Go Ask David Carr

Photo: Patrick McMullan

We don't think we're alone when we admit that, in the past, addiction memoirs have kind of made us want to do drugs. Like Go Ask Alice. Remember how our heroine did drugs that looked like candy, got thin, ran away to San Francisco, and opened a hippie store? That sounded pretty cool to us, although that was not the intention of the teachers who handed it out with anti-drug pamphlets in junior high. And we didn't read A Million Little Pieces, but suffice it to say that we're clearly not the only ones who've thought that the redemption-after-rock-bottom-drug-addiction narrative makes for a more heroic, more interesting existence.
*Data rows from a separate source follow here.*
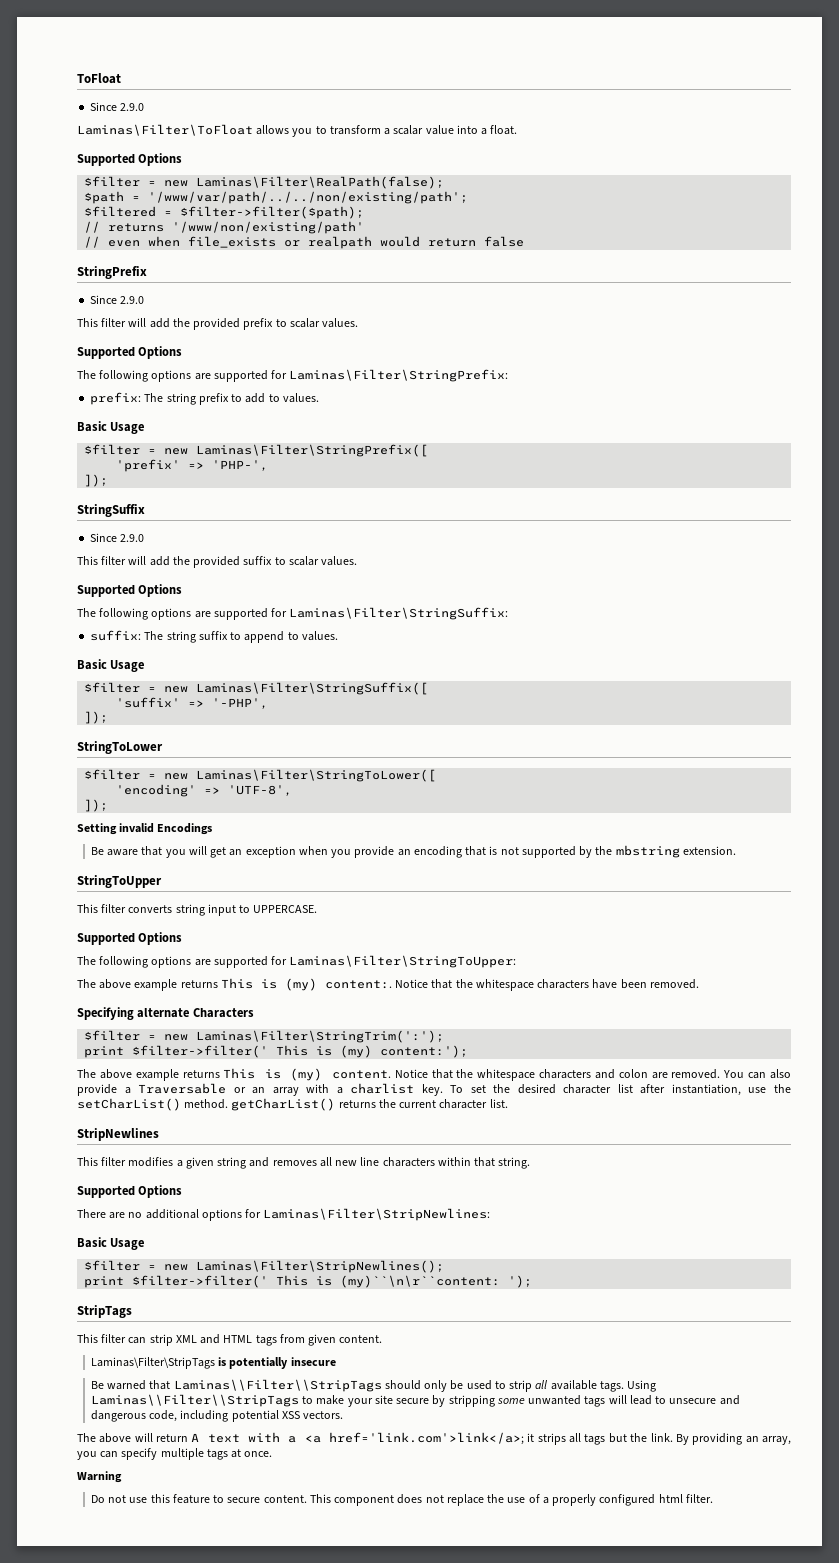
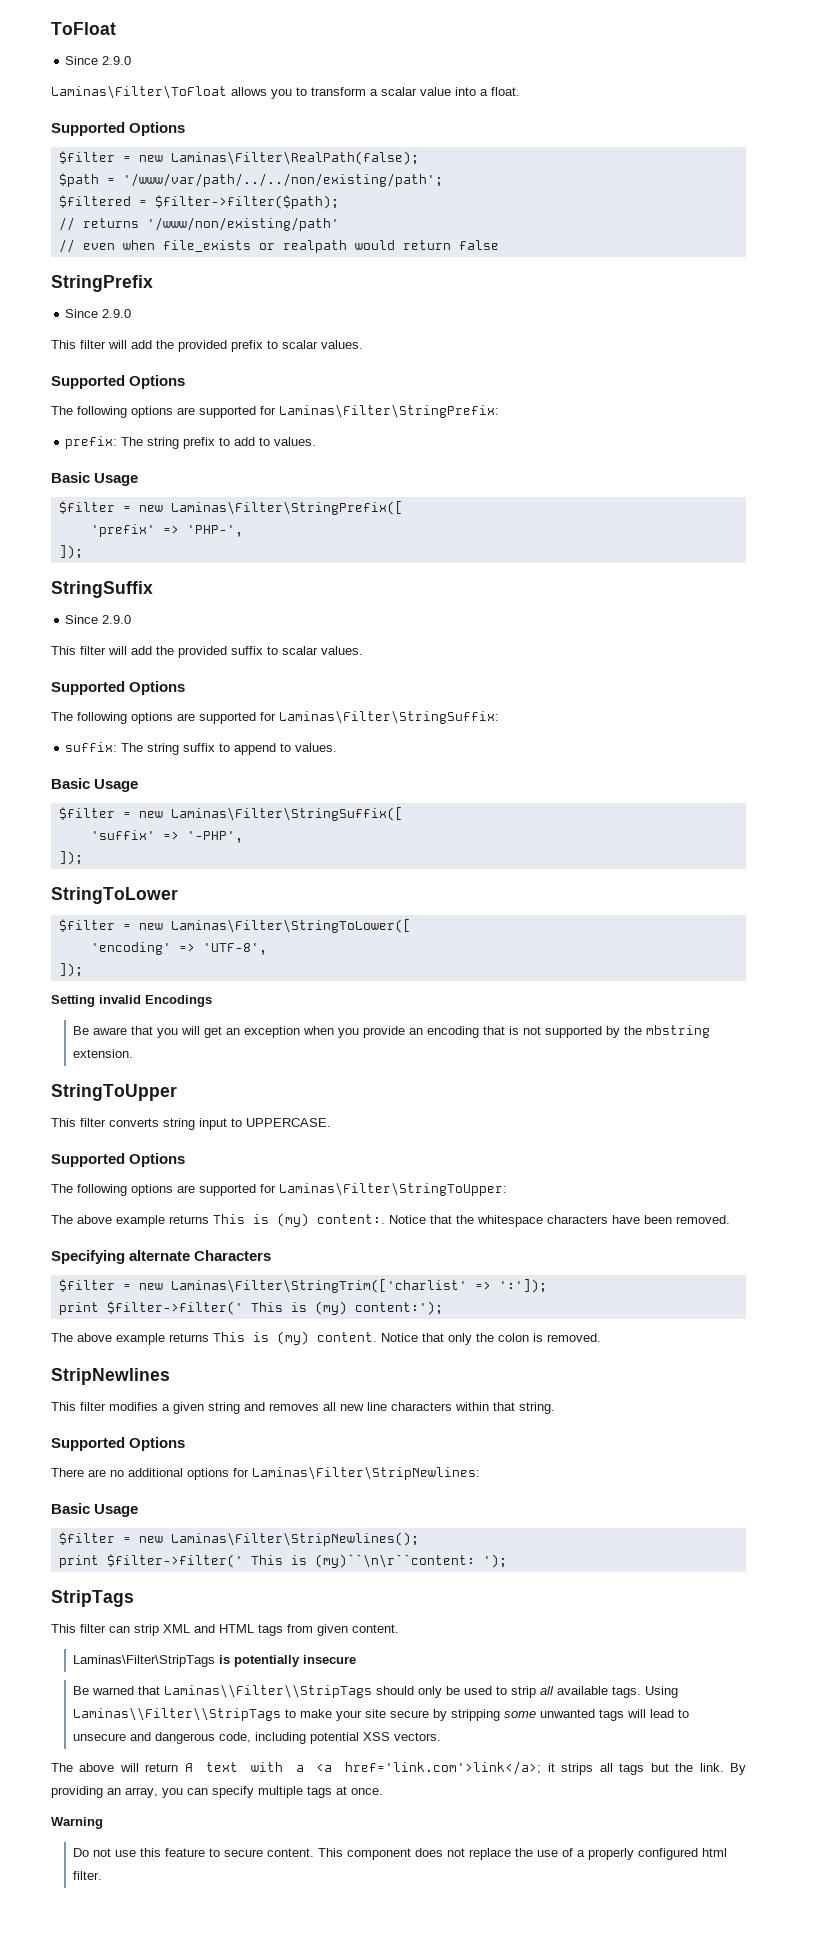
- $filter = new Laminas\Filter\StringTrim(':');
+ $filter = new Laminas\Filter\StringTrim(['charlist' => ':']);
- Notice that the whitespace characters and colon are removed. You can also provide a Traversable or an array with a charlist key. To set the desired character list after instantiation, use the setCharList() method. getCharList() returns the current character list.
+ Notice that only the colon is removed.

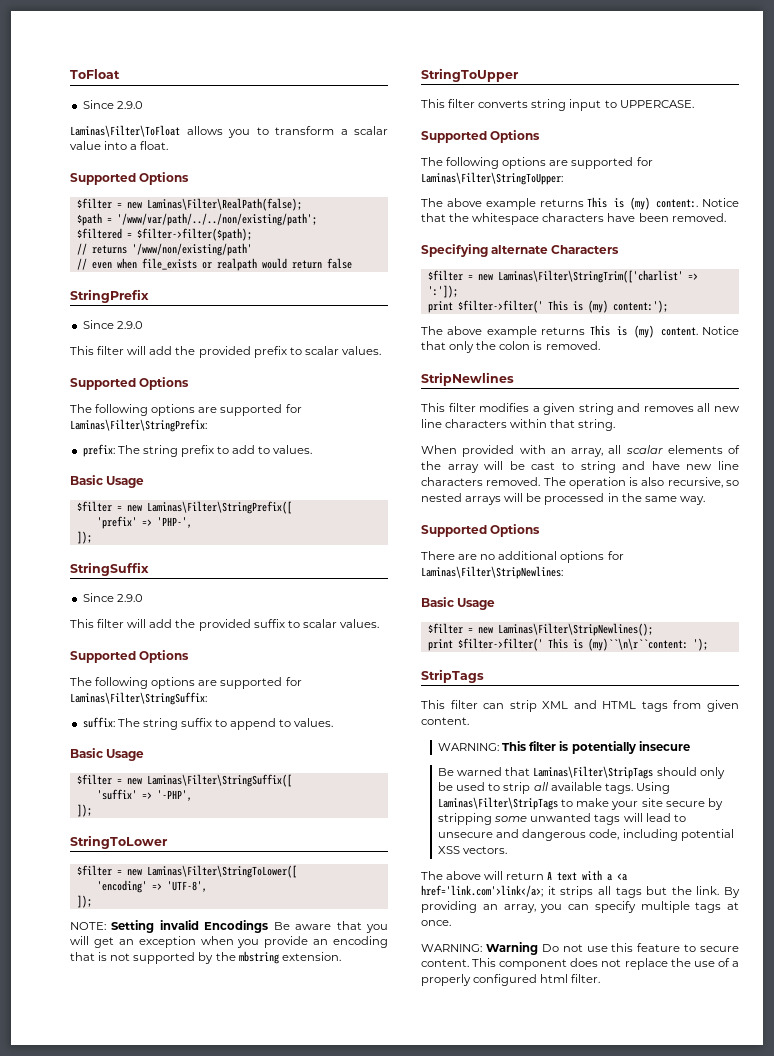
- Setting invalid Encodings
- Be aware that you will get an exception when you provide an encoding that is not supported by the mbstring extension.
+ NOTE: Setting invalid Encodings Be aware that you will get an exception when you provide an encoding that is not supported by the mbstring extension.
+ When provided with an array, all scalar elements of the array will be cast to string and have new line characters removed. The operation is also recursive, so nested arrays will be processed in the same way.
- Laminas\Filter\StripTags is potentially insecure
+ WARNING: This filter is potentially insecure
- Be warned that Laminas\\Filter\\StripTags should only be used to strip all available tags.
+ Be warned that Laminas\Filter\StripTags should only be used to strip all available tags.
- Using Laminas\\Filter\\StripTags to make your site secure by stripping some unwanted tags will lead to unsecure and dangerous code, including potential XSS vectors.
+ Using Laminas\Filter\StripTags to make your site secure by stripping some unwanted tags will lead to unsecure and dangerous code, including potential XSS vectors.
- Warning
- Do not use this feature to secure content.
+ WARNING: Warning Do not use this feature to secure content.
But David Carr's memoir, which is excerpted in the Times Magazine this weekend, adamantly does not make addiction sound remotely glamorous, because his addiction was actually real. "There is nothing romantic about being a crackhead and a drunk," the Times reporter says at one point, and then goes on to prove it, by reporting out the events of his life back when he was a 300-pound, Nova-driving thug with pus-oozing track marks and a dealer called Kenny. He once left his twin babies in a car while he shot up cocaine. For several hours. In the winter.
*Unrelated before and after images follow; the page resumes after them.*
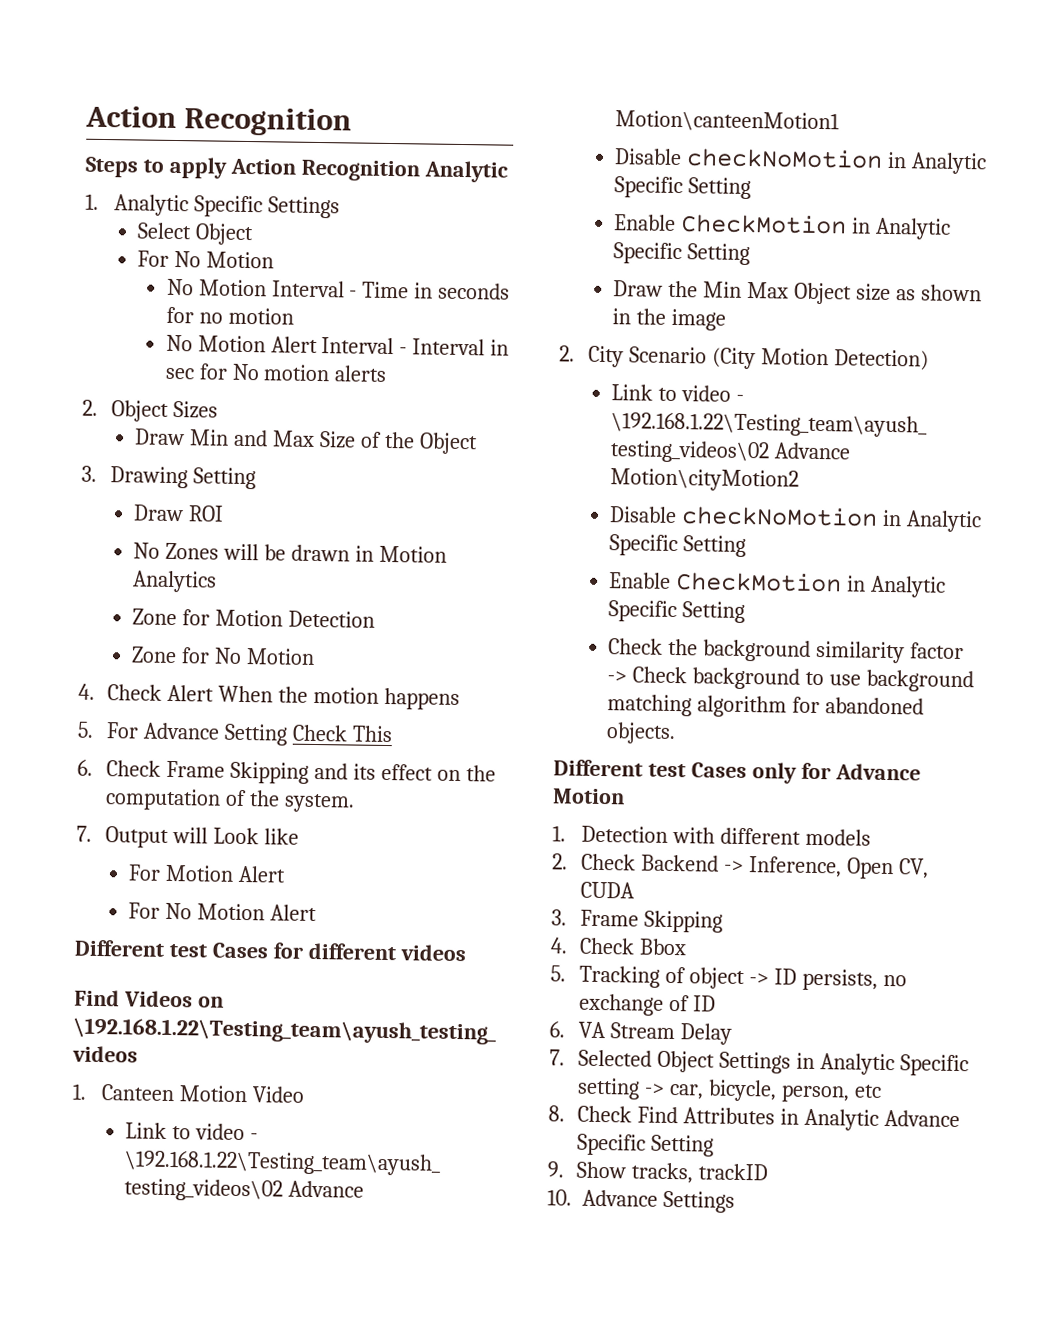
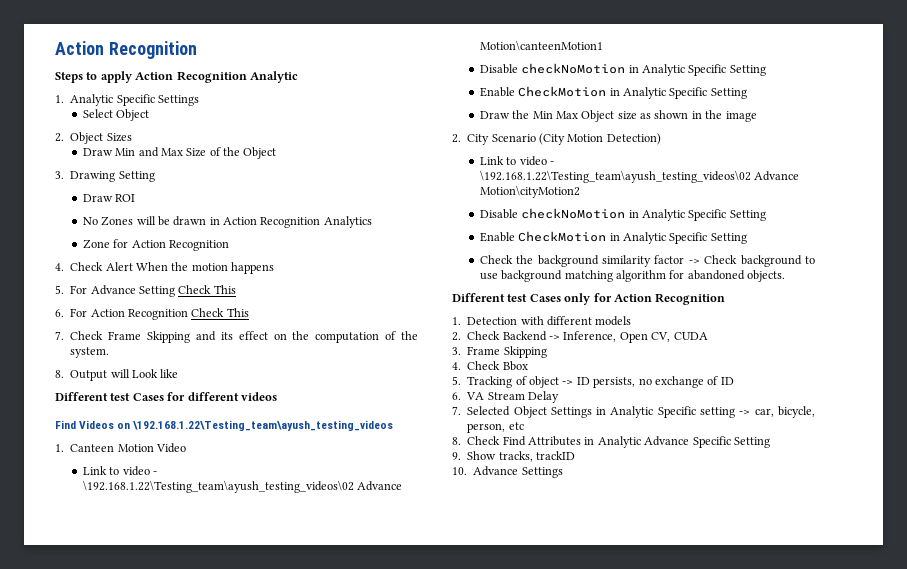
  Select Object
- For No Motion
- No Motion Interval - Time in seconds for no motion
- No Motion Alert Interval - Interval in sec for No motion alerts
- No Zones will be drawn in Motion Analytics
+ No Zones will be drawn in Action Recognition Analytics
- Zone for Motion Detection
- Zone for No Motion
+ Zone for Action Recognition
- 6. Check Frame Skipping and its effect on the computation of the system.
+ 6. For Action Recognition Check This
+ 7. Check Frame Skipping and its effect on the computation of the system.
- 7. Output will Look like
+ 8. Output will Look like
- For Motion Alert
- For No Motion Alert
- Different test Cases only for Advance Motion
+ Different test Cases only for Action Recognition

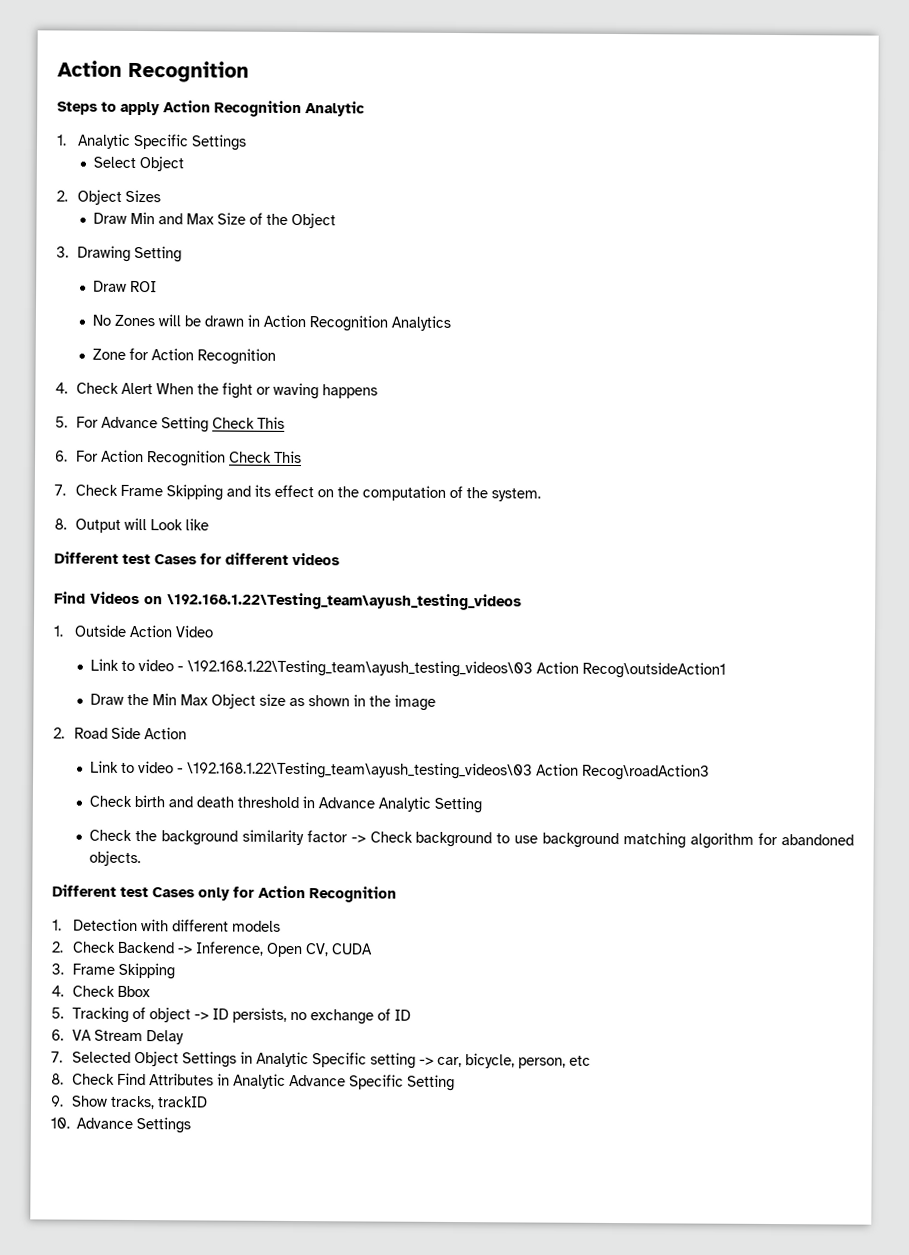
- 4. Check Alert When the motion happens
+ 4. Check Alert When the fight or waving happens
- 1. Canteen Motion Video
+ 1. Outside Action Video
- Link to video - \192.168.1.22\Testing_team\ayush_testing_videos\02 Advance Motion\canteenMotion1
- Disable checkNoMotion in Analytic Specific Setting
- Enable CheckMotion in Analytic Specific Setting
+ Link to video - \192.168.1.22\Testing_team\ayush_testing_videos\03 Action Recog\outsideAction1
- 2. City Scenario (City Motion Detection)
- Link to video - \192.168.1.22\Testing_team\ayush_testing_videos\02 Advance Motion\cityMotion2
- Disable checkNoMotion in Analytic Specific Setting
- Enable CheckMotion in Analytic Specific Setting
+ 2. Road Side Action
+ Link to video - \192.168.1.22\Testing_team\ayush_testing_videos\03 Action Recog\roadAction3
+ Check birth and death threshold in Advance Analytic Setting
Here's what Zelda and David, the couple that took in his daughters when he finally went to rehab, told him about that time.

Zelda: “You were very serious, very somber, and it felt kind of belligerent, like you really weren’t interested, like you really didn’t want to talk to us much, but we were a necessary evil. This was a good place to put the girls. You were that way and — ”
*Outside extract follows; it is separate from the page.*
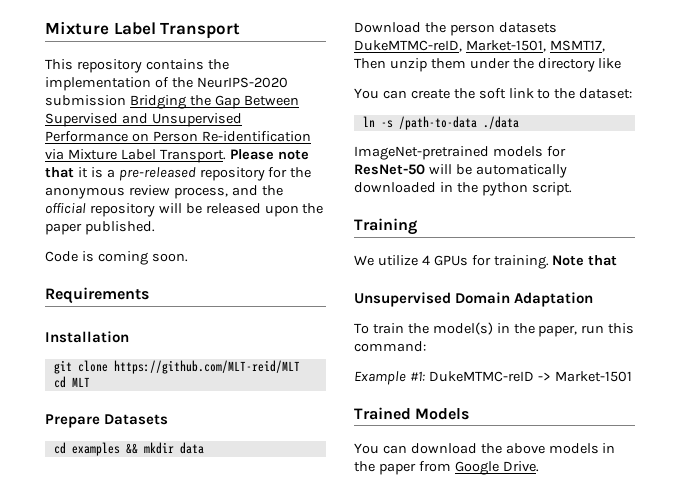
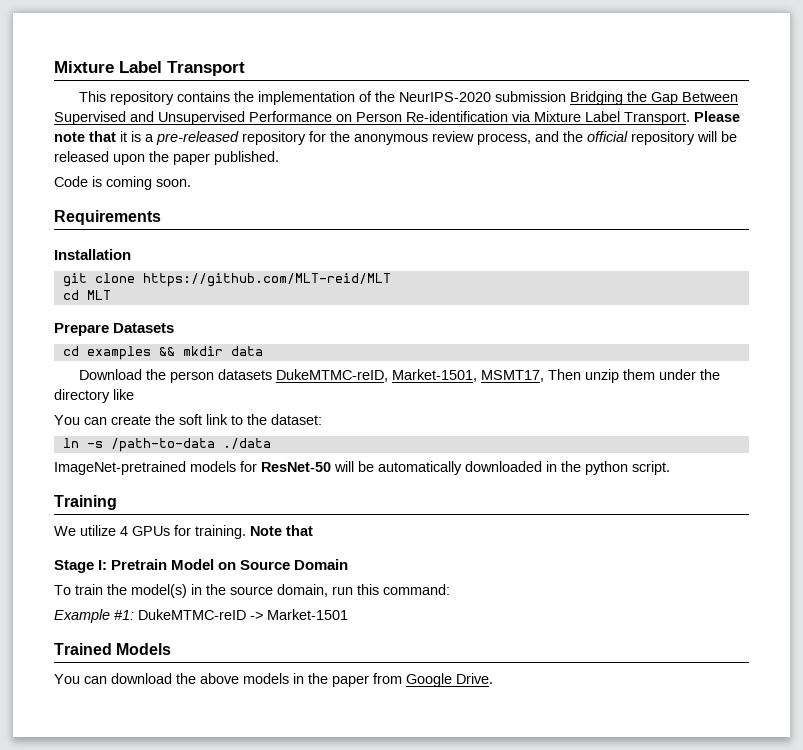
- Unsupervised Domain Adaptation
+ Stage I: Pretrain Model on Source Domain
- To train the model(s) in the paper, run this command:
+ To train the model(s) in the source domain, run this command:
Pat interrupted. “And you were high.”

Zelda: “You were a bit disheveled.”

David: “Disheveled and high.”

Zelda: “Yes.”

Pat: “And you fell on the floor.”

David: “In what way?”

Pat: “You just kind of lost your balance and fell on the floor, and I remember thinking that if one of the babies was there, the baby would have suffered some pretty severe injury.”

That's not even remotely the worst of it.

That Carr managed to reinvent himself as a father, award-winning reporter, and potato-faced speaker of truth does make his story heroic and definitely worth reading, but we can't imagine ever wanting to live it. High-school libraries might want to stock up in bulk.